Risk managers need to embrace their changing role

Don't risk your precious assets

With over 65% of a company’s value now typically deriving directly from intangible assets, including intellectual property, it is not surprising that organisations are  increasingly dependent on the ability of their management teams to effectively harness and convert these assets into sources of revenue.

Most people would agree that the late 1980’s to early 1990’s were the launchpad into what we now call the ‘knowledge-based economy’ and this trend shows no sign of abating.  As the value of many physical assets declined, conversely the value of intangible assets grew – and with this trend, and understanding that it was not only possible, but vitally important, to put a real monetary value on those assets, and put as much effort into securing them as companies had hitherto done with their physical assets.

When intangible assets are not effectively and consistently safeguarded and their risks managed, they become less valuable, and can lead to undermining of competitive advantage.

It is essential that organisations make use of the combined expertise of security, risk management and IP practitioners to ensure that a company’s intangible assets are consistently safeguarded and positioned to maximise their benefits. 

Point 1 – The issue

Unfortunately, many businesses still fail to recognize this fact.  It is not just security and risk management practitioners who have had no training about intangible assets but often c-suites, boards, and stakeholders have little insight into the specific risks posed to company value.

In some companies, however, Chief Security Officers (CSO)s and CROs are now assuming, consciously or not, new or greater/more integrated roles as regards safeguarding key intangible assets are concerned because of the latter’s crucial importance to the company’s value, competitiveness, sources of revenue, investment attractiveness, sustainability and market position.  

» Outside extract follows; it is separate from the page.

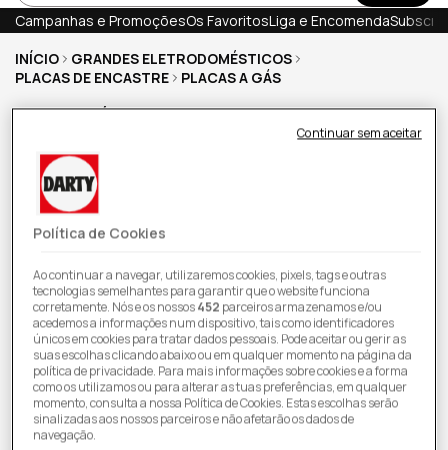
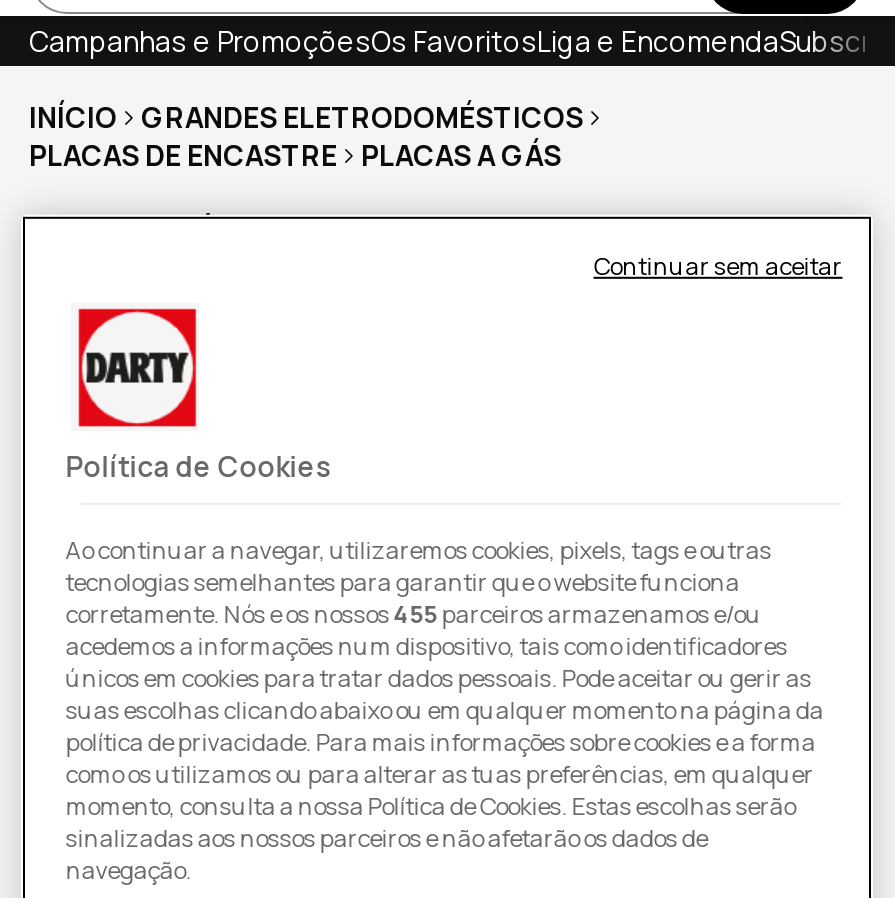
- corretamente. Nós e os nossos452 parceiros armazenamos e/ou
+ corretamente. Nós e os nossos455 parceiros armazenamos e/ou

Whoever takes responsibility for an organisation’s IP, whether the accountability is explicit or not, it is essential that the development, acquisition and utilisation of intangible assets becomes aligned with core business, security, and risk management strategies rather than being considered solely as intellectual property based legal processes.

As CSOs and CROs acquire a stronger operational familiarity with intangible assets they will be able to contribute in a number of vital ways to the success of the business.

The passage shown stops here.